The doctor slid the first weight over to the far end of the scale, the three-hundred-pound marker. Then he started playing with the smaller, second weight. He kept nudging it across. Bit by bit.

“Let’s see what we have here. Uh-huh. Three hundred and twenty-seven pounds. And you were what? Three-thirty before the operation? You have a knee replacement which is pretty
invasive surgery and after all is said and done and you’re starting to feel better we’ve lost a grand total of three pounds.”

“We?” said Hodgson, staring at the two weights in front of him. “At least that’s something.”

“Lieutenant, you don’t fool me. We both know you lost a good twenty pounds after the cut and now you’re putting it back on. You’re not following that chart, are you? What did you have for breakfast this morning?”

“I didn’t have breakfast. Just coffee.”

“One coffee?”

“Two.”

“Sugar?”

Hodgson didn’t say anything. He was still looking at the two weights.

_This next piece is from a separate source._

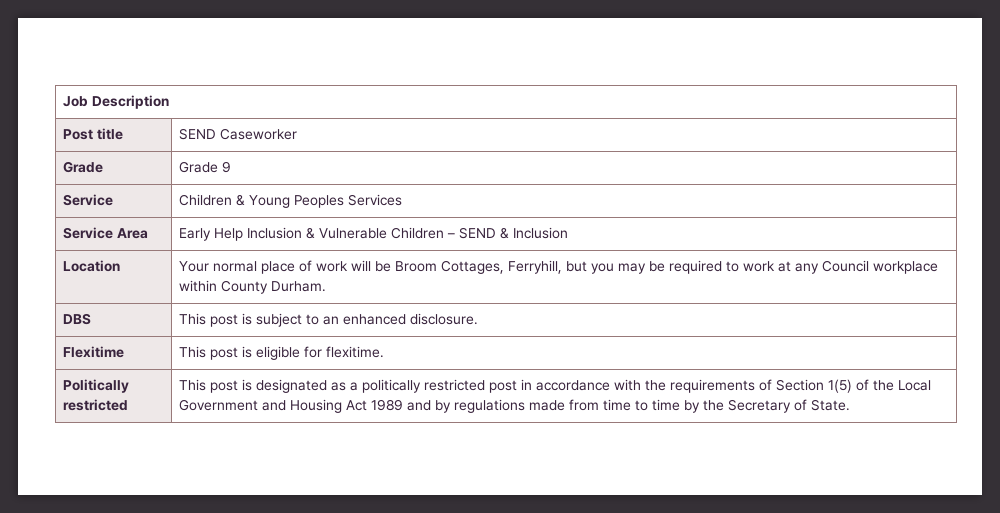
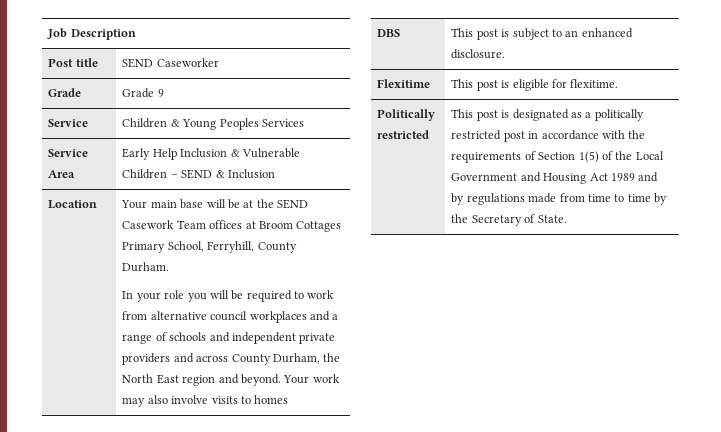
- Your normal place of work will be Broom Cottages, Ferryhill, but you may be required to work at any Council workplace within County Durham.
+ Your main base will be at the SEND Casework Team offices at Broom Cottages Primary School, Ferryhill, County Durham.
+ In your role you will be required to work from alternative council workplaces and a range of schools and independent private providers and across County Durham, the North East region and beyond. Your work may also involve visits to homes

“Lieutenant, a knee replacement is serious business. You put your life on hold. You put your job on hold and I’m sure you want to get back to being a cop, don’t you?”

“That’s for sure. The past few weeks I’ve been going crazy sitting around doing nothing but I’m pretty well healed now. Tomorrow is my first day back.”

“Well that’s good news but it’s not so good if you don’t follow the rules. And the first rule is to gain control of your weight or you’re going to be right back in here with your other knee.”

“My other knee is fine. It was always the right one that bothered me.”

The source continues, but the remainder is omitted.